***** Dataset entries

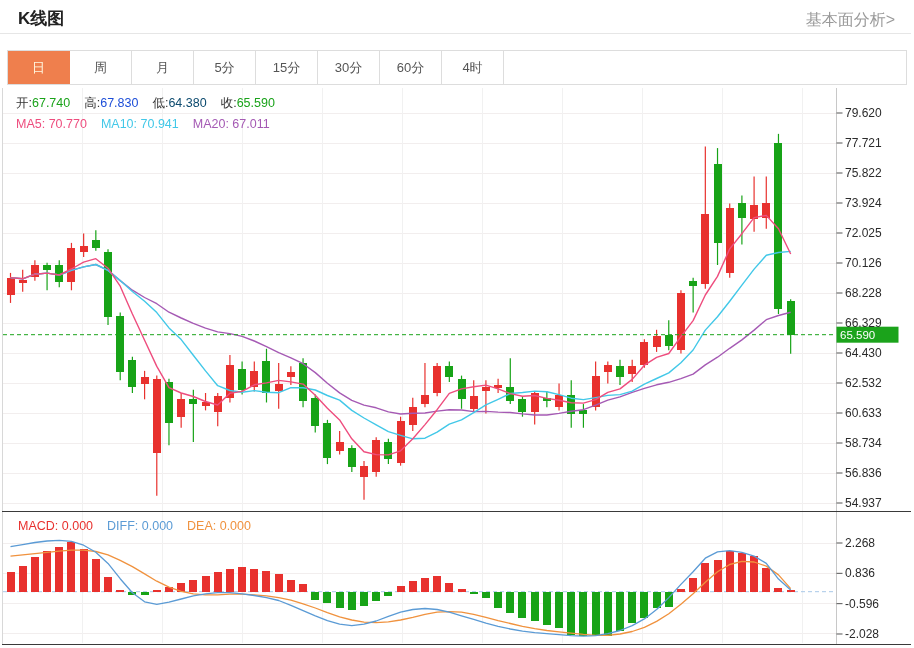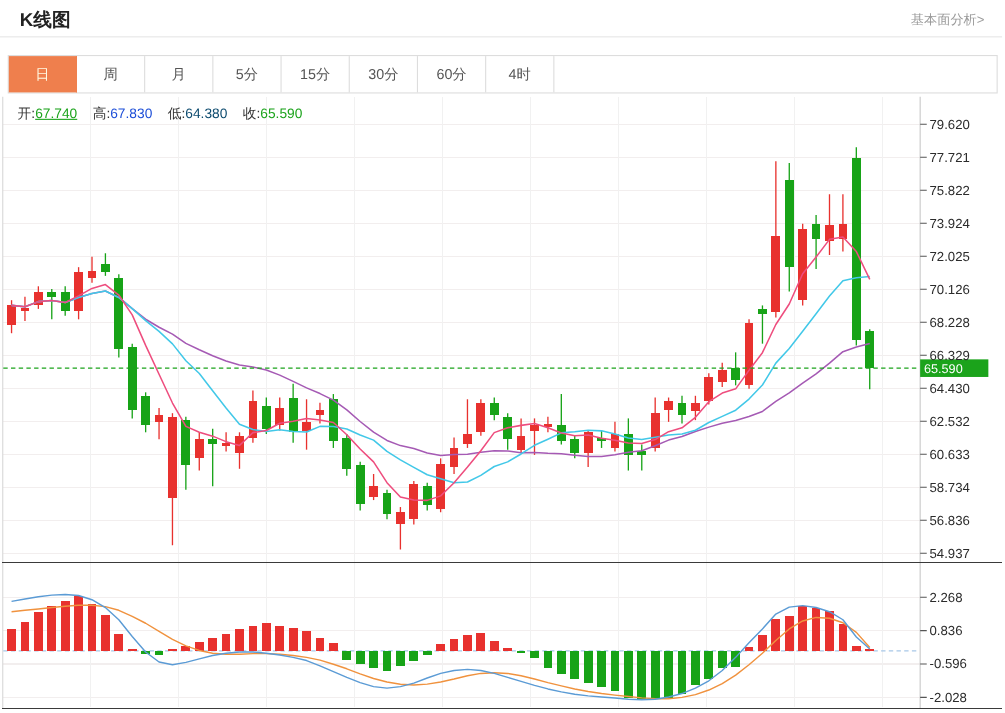--- a/index.html
+++ b/index.html
@@ -6,7 +6,7 @@
   #app{position:relative;width:911px;height:648px;background:#fff;overflow:hidden;
        font-family:"Liberation Sans","DejaVu Sans",sans-serif;}
   .page-title{position:absolute;left:18px;top:7px;font-size:17px;font-weight:bold;color:#222;}
-  .top-link{position:absolute;right:16px;top:10px;font-size:12px;color:#999;cursor:pointer;text-decoration:none;}
+  .top-link{position:absolute;right:16px;top:10px;font-size:16px;color:#999;cursor:pointer;text-decoration:none;}
   .header-divider{position:absolute;left:0;top:33px;width:914px;height:1px;background:#e6e6e6;}
   .tabbar{position:absolute;left:7px;top:50px;width:898px;height:33px;border:1px solid #ddd;
           display:flex;box-sizing:content-box;background:#fff;}

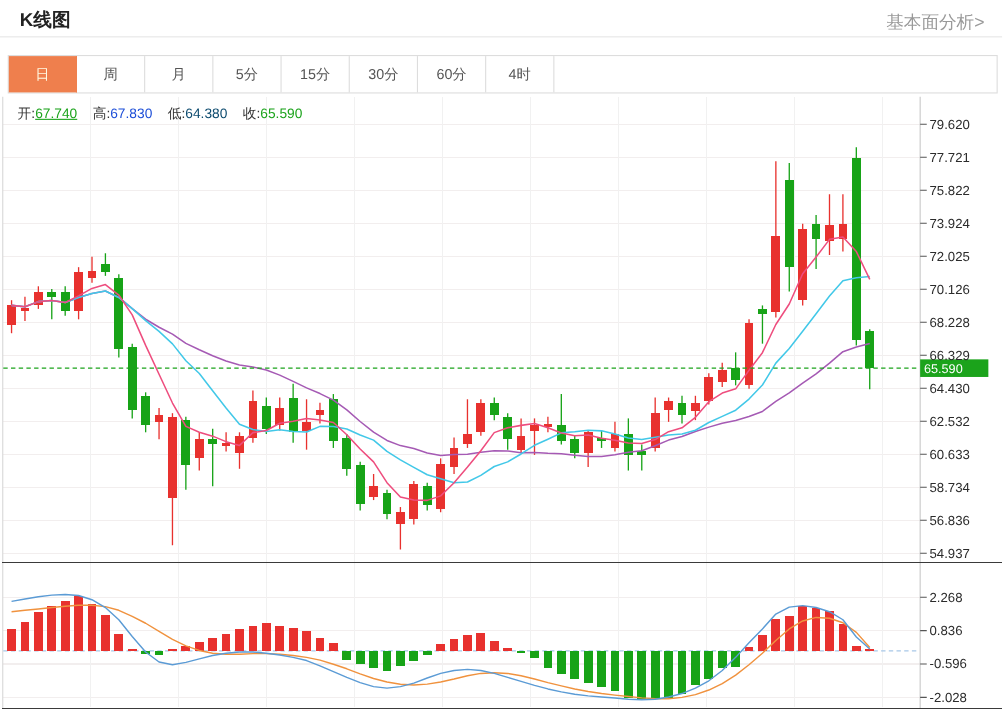--- a/index.html
+++ b/index.html
@@ -343,7 +343,7 @@
     </svg>
 
   <div class="legend-row" style="left:16px;top:95px;">
-      <span><span style="color: rgb(51, 51, 51);">开:</span><b style="color: rgb(27, 163, 27); text-decoration: underline;">67.740</b></span>
+      <span><span style="color: rgb(51, 51, 51);">开:</span><b style="color: rgb(27, 163, 27);">67.740</b></span>
       <span><span style="color: rgb(51, 51, 51);">高:</span><b style="color: #1d4ed8;">67.830</b></span>
       <span><span style="color: rgb(51, 51, 51);">低:</span><b style="color: #0c4a6e;">64.380</b></span>
       <span><span style="color: rgb(51, 51, 51);">收:</span><b style="color: rgb(27, 163, 27);">65.590</b></span>

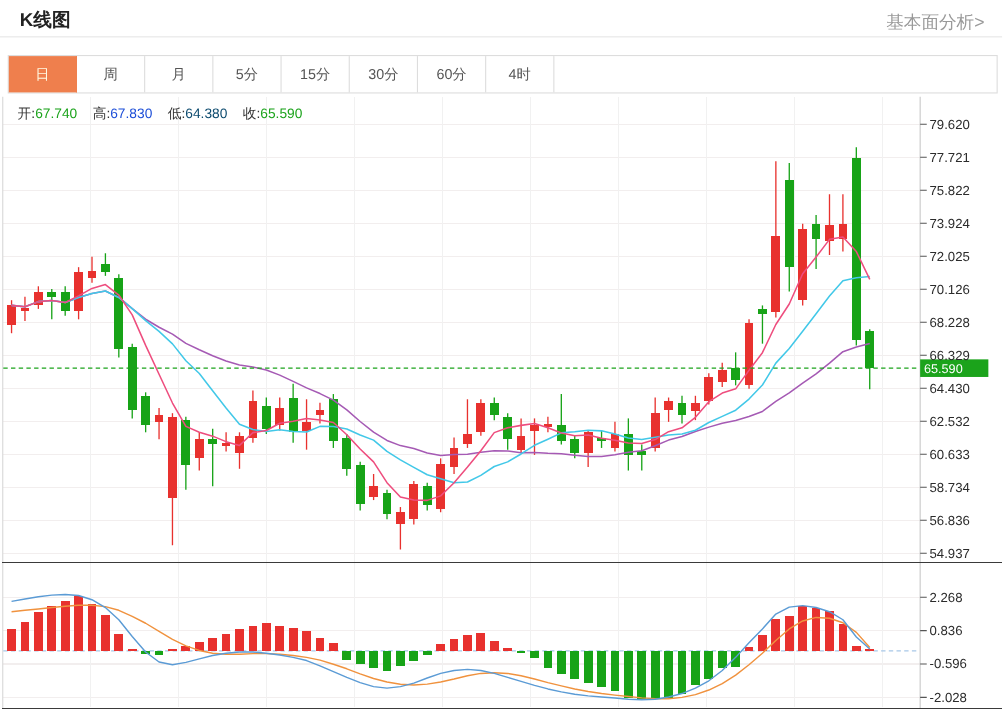--- a/index.html
+++ b/index.html
@@ -348,6 +348,11 @@
       <span><span style="color: rgb(51, 51, 51);">低:</span><b style="color: #0c4a6e;">64.380</b></span>
       <span><span style="color: rgb(51, 51, 51);">收:</span><b style="color: rgb(27, 163, 27);">65.590</b></span>
     </div>
+  <div class="legend-row" style="left:16px;top:117px;">
+      <span><span style="color: rgb(238, 77, 126);">MA5: </span><b style="color: rgb(238, 77, 126);">70.770</b></span>
+      <span><span style="color: rgb(66, 200, 232);">MA10: </span><b style="color: rgb(66, 200, 232);">70.941</b></span>
+      <span><span style="color: rgb(165, 90, 180);">MA20: </span><b style="color: rgb(165, 90, 180);">67.011</b></span>
+    </div>
 </div>
 
 </body></html>

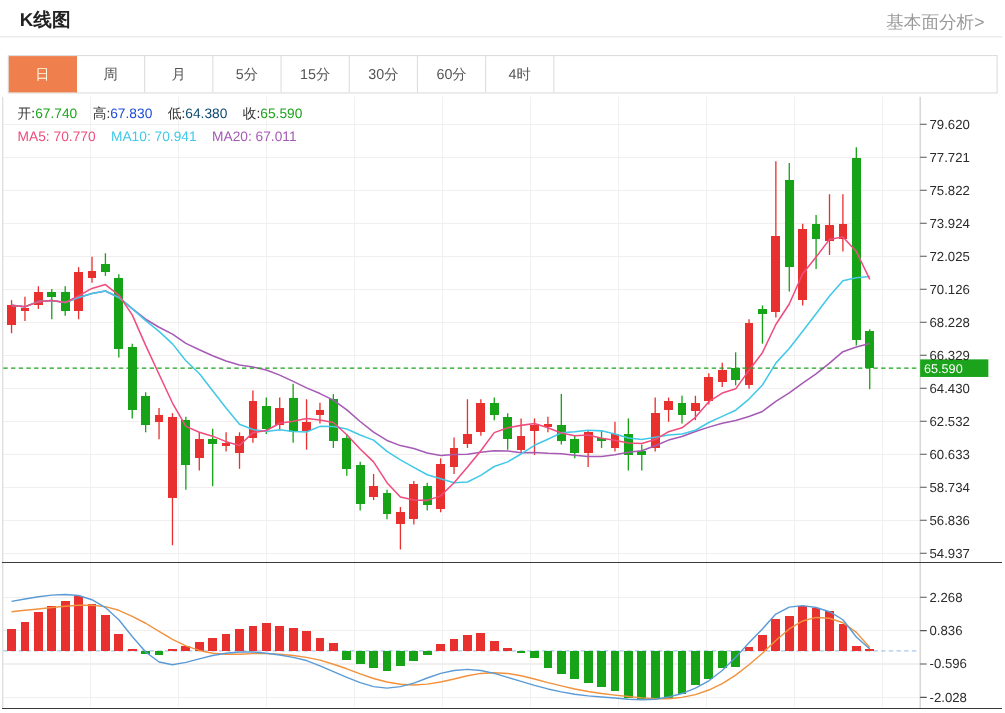--- a/index.html
+++ b/index.html
@@ -353,6 +353,11 @@
       <span><span style="color: rgb(66, 200, 232);">MA10: </span><b style="color: rgb(66, 200, 232);">70.941</b></span>
       <span><span style="color: rgb(165, 90, 180);">MA20: </span><b style="color: rgb(165, 90, 180);">67.011</b></span>
     </div>
+  <div class="legend-row" style="left:18px;top:519px;">
+      <span><span style="color: rgb(232, 49, 46);">MACD: </span><b style="color: rgb(232, 49, 46);">0.000</b></span>
+      <span><span style="color: rgb(91, 155, 213);">DIFF: </span><b style="color: rgb(91, 155, 213);">0.000</b></span>
+      <span><span style="color: rgb(240, 146, 62);">DEA: </span><b style="color: rgb(240, 146, 62);">0.000</b></span>
+    </div>
 </div>
 
 </body></html>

**********

• What needs to be done
The records are to be returned verbatim. Skip any picture they contain.

• Written response
--- a/index.html
+++ b/index.html
@@ -6,7 +6,7 @@
   #app{position:relative;width:911px;height:648px;background:#fff;overflow:hidden;
        font-family:"Liberation Sans","DejaVu Sans",sans-serif;}
   .page-title{position:absolute;left:18px;top:7px;font-size:17px;font-weight:bold;color:#222;}
-  .top-link{position:absolute;right:16px;top:10px;font-size:12px;color:#999;cursor:pointer;text-decoration:none;}
+  .top-link{position:absolute;right:16px;top:10px;font-size:16px;color:#999;cursor:pointer;text-decoration:none;}
   .header-divider{position:absolute;left:0;top:33px;width:914px;height:1px;background:#e6e6e6;}
   .tabbar{position:absolute;left:7px;top:50px;width:898px;height:33px;border:1px solid #ddd;
           display:flex;box-sizing:content-box;background:#fff;}

--- a/index.html
+++ b/index.html
@@ -343,7 +343,7 @@
     </svg>
 
   <div class="legend-row" style="left:16px;top:95px;">
-      <span><span style="color: rgb(51, 51, 51);">开:</span><b style="color: rgb(27, 163, 27); text-decoration: underline;">67.740</b></span>
+      <span><span style="color: rgb(51, 51, 51);">开:</span><b style="color: rgb(27, 163, 27);">67.740</b></span>
       <span><span style="color: rgb(51, 51, 51);">高:</span><b style="color: #1d4ed8;">67.830</b></span>
       <span><span style="color: rgb(51, 51, 51);">低:</span><b style="color: #0c4a6e;">64.380</b></span>
       <span><span style="color: rgb(51, 51, 51);">收:</span><b style="color: rgb(27, 163, 27);">65.590</b></span>

--- a/index.html
+++ b/index.html
@@ -348,6 +348,11 @@
       <span><span style="color: rgb(51, 51, 51);">低:</span><b style="color: #0c4a6e;">64.380</b></span>
       <span><span style="color: rgb(51, 51, 51);">收:</span><b style="color: rgb(27, 163, 27);">65.590</b></span>
     </div>
+  <div class="legend-row" style="left:16px;top:117px;">
+      <span><span style="color: rgb(238, 77, 126);">MA5: </span><b style="color: rgb(238, 77, 126);">70.770</b></span>
+      <span><span style="color: rgb(66, 200, 232);">MA10: </span><b style="color: rgb(66, 200, 232);">70.941</b></span>
+      <span><span style="color: rgb(165, 90, 180);">MA20: </span><b style="color: rgb(165, 90, 180);">67.011</b></span>
+    </div>
 </div>
 
 </body></html>

--- a/index.html
+++ b/index.html
@@ -353,6 +353,11 @@
       <span><span style="color: rgb(66, 200, 232);">MA10: </span><b style="color: rgb(66, 200, 232);">70.941</b></span>
       <span><span style="color: rgb(165, 90, 180);">MA20: </span><b style="color: rgb(165, 90, 180);">67.011</b></span>
     </div>
+  <div class="legend-row" style="left:18px;top:519px;">
+      <span><span style="color: rgb(232, 49, 46);">MACD: </span><b style="color: rgb(232, 49, 46);">0.000</b></span>
+      <span><span style="color: rgb(91, 155, 213);">DIFF: </span><b style="color: rgb(91, 155, 213);">0.000</b></span>
+      <span><span style="color: rgb(240, 146, 62);">DEA: </span><b style="color: rgb(240, 146, 62);">0.000</b></span>
+    </div>
 </div>
 
 </body></html>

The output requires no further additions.